Rene Descartes: “Bapak Filsafat Modern”
Kapan kita dapat mengatakan era filsafat modern dimulai? Pertanyaan seperti ini sebaiknya dijawab dengan pemaparan singkat mengenai periodisasi filsafat. Periodisasi filsafat umumnya dikelompokan berdasarkan corak pemikiran yang dominan pada masanya.
Ada empat pembagian periode perkembangan filsafat. Pertama adalah zaman Yunani kuno. Ciri era ini adalah pengamatan gejala kosmik dan fisik sebagai ikhtiar guna menemukan asal mula (arche) terjadinya gejala-gejala. Para filsuf di masa ini umumnya mempersoalkan pemikiran pada tataran kosmosentris (mempertanyakan asal usul alam semesta dan jagad raya).
Kedua adalah zaman abad pertengahan. Pada masa ini para filsuf menyatakan pemikirannya dalam bingkai teosentris yang berupaya menguatkan dogma kekristenan. Ketiga adalah zaman modern (abad 17 M), yang mana para filsuf di masa ini menjadikan manusia sebagai pusat analisis filsafat sehingga disebut antroposentris. Keempat, adalah abad kontemporer (abad ke-20) yang memiliki corak pemikiran logosentris (teks menjadi pusat kajian filsafat).
Dalam diskursus filsafat modern dan kontemporer, terdapat tokoh yang dikenal sebagai “bapak filsafat modern”. Namanya, Rene Descartes (1595-1650). Ungkapan bahwa Descartes sebagai Bapak Filsafat Modern tentu sangat berasalan.
Bertrand Russell dalam “Sejarah Filsafat Barat” mengatakan bahwa Descartes adalah “orang pertama yang memiliki kapasitas filosofis yang tinggi dan sangat dipengaruhi oleh fisika dan astronomi baru”. Dibandingkan dengan filsuf-filsuf era sebelumnya, Russel memandang Descartes sebagai tokoh zaman modern yang membangun filsafat berdasarkan atas keyakinan diri sendiri yang dihasilkan oleh pengetahuan yang rasional (akliah).
Subjektivitas dan individualis yang menjadi kekhasan manusia modern tampak kental dalam pemikiran-pemikiran filosofis Descartes.
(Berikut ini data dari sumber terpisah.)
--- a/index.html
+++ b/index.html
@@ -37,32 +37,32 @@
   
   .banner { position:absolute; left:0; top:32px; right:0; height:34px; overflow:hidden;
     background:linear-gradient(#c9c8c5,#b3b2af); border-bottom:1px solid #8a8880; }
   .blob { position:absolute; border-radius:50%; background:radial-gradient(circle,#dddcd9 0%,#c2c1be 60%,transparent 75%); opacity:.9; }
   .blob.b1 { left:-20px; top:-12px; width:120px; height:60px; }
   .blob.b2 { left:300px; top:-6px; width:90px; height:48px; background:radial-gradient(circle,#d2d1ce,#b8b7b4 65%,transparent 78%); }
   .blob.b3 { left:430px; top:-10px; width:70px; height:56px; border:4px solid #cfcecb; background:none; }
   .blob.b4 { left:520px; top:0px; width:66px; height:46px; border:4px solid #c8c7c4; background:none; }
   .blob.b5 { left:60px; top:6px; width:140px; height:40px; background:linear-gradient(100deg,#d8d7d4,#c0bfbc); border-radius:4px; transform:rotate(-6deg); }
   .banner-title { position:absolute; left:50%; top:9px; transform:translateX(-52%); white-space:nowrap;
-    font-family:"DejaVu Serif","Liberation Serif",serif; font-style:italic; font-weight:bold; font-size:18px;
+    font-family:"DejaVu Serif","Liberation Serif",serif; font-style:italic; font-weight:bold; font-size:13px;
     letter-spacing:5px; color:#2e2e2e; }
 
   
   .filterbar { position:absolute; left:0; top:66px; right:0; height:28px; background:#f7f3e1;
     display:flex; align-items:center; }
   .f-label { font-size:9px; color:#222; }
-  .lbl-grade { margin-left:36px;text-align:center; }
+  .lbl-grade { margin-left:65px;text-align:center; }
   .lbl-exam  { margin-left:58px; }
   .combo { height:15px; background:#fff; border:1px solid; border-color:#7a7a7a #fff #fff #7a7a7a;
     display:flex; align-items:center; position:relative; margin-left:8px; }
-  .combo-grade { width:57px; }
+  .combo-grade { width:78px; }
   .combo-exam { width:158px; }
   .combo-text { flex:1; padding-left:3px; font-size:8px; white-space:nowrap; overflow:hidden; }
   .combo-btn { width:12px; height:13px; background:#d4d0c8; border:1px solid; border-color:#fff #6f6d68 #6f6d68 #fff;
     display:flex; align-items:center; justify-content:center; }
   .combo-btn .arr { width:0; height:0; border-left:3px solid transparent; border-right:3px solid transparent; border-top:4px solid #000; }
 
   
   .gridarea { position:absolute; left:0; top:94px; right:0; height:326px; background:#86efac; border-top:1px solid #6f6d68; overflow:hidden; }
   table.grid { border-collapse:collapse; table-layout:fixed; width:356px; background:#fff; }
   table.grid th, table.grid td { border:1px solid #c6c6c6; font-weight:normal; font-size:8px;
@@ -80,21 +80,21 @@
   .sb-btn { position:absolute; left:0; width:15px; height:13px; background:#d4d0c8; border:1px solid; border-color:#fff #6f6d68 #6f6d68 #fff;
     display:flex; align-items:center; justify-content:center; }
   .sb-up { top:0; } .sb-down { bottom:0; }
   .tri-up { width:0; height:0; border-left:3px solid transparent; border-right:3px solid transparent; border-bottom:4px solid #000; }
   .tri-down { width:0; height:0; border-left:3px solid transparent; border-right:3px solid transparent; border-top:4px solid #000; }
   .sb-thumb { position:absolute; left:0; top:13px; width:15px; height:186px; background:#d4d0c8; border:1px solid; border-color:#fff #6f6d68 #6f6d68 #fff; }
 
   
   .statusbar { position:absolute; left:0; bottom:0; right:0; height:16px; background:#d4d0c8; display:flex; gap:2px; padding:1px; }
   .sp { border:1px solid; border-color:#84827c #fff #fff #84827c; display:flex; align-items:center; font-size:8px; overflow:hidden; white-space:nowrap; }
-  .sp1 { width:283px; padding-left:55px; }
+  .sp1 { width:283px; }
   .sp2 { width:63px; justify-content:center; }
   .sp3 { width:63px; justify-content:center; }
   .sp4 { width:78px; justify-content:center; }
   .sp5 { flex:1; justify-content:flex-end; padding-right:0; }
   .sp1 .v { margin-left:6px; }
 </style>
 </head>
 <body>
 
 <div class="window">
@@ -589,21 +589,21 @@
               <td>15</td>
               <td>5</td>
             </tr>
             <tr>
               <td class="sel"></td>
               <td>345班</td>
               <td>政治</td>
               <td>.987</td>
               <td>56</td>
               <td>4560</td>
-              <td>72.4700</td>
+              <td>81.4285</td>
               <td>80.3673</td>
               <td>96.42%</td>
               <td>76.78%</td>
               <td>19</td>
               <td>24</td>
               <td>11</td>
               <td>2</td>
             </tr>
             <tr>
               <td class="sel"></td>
Metode pencarian pengetahuan dalam kandungan filsafat Descartes diklaim oleh Russel sebagai tonggak baru dalam sejarah filsafat. Baginya setelah Plato melalui dunia ide dan berakhir dengan Aristoteles melalui sumber gerak, empirisme, dan silogisme, sejak saat itu tidak ada yang baru dalam pemikiran filsafat. Gagasan para filsuf pada periode setelah mereka lebih mirip sebuah catatan kaki atau pemikiran lebih lanjut dari Plato dan Aristoteles.
Metode Kesangsian - Cogito Ergo Sum
Descartes adalah filsuf yang tidak ingin terjebak dalam bingkai filsafat Plato dan Aristoteles. Ia ingin mencari pengetahuan yang pasti dengan cara atau metode yang baru dan memiliki pondasi yang kokoh/tidak terbantahkan. Atas dasar semangat khas modernitas inilah, ia memulai dengan apa yang dikenal hingga saat ini sebagai “metode kesangsian”.
Pertanyaan mendasar yang ingin ia jawab dari aktivitas berpikir ini adalah, apakah realitas indrawi atau apa yang kita lihat dengan mata, didengar dengan telinga, dikecap oleh lidah, dan sebagainya adalah kenyataan sebenarnya, atau hanya sebuah ilusi? Kesangsian akan hal-hal tersebut akhirnya membuat kita kepada penyangkalan terhadap segala kebenaran dari pengetahuan inderawi. Metode juga kerap disebut sebagai metode cartesian.
Metode ini dimulai dengan aktivitas meragukan pengetahuan inderawi. Pengetahuan inderawi sejatinya menjadi dasar pembentuk kesadaran pikiran kita. Misalnya ketika kita bermimpi. Tubuh kita memang terlelap, tapi pikiran kita tidak bisa berhenti bekerja. Misalnya, memimpikan adanya kuda bersayap.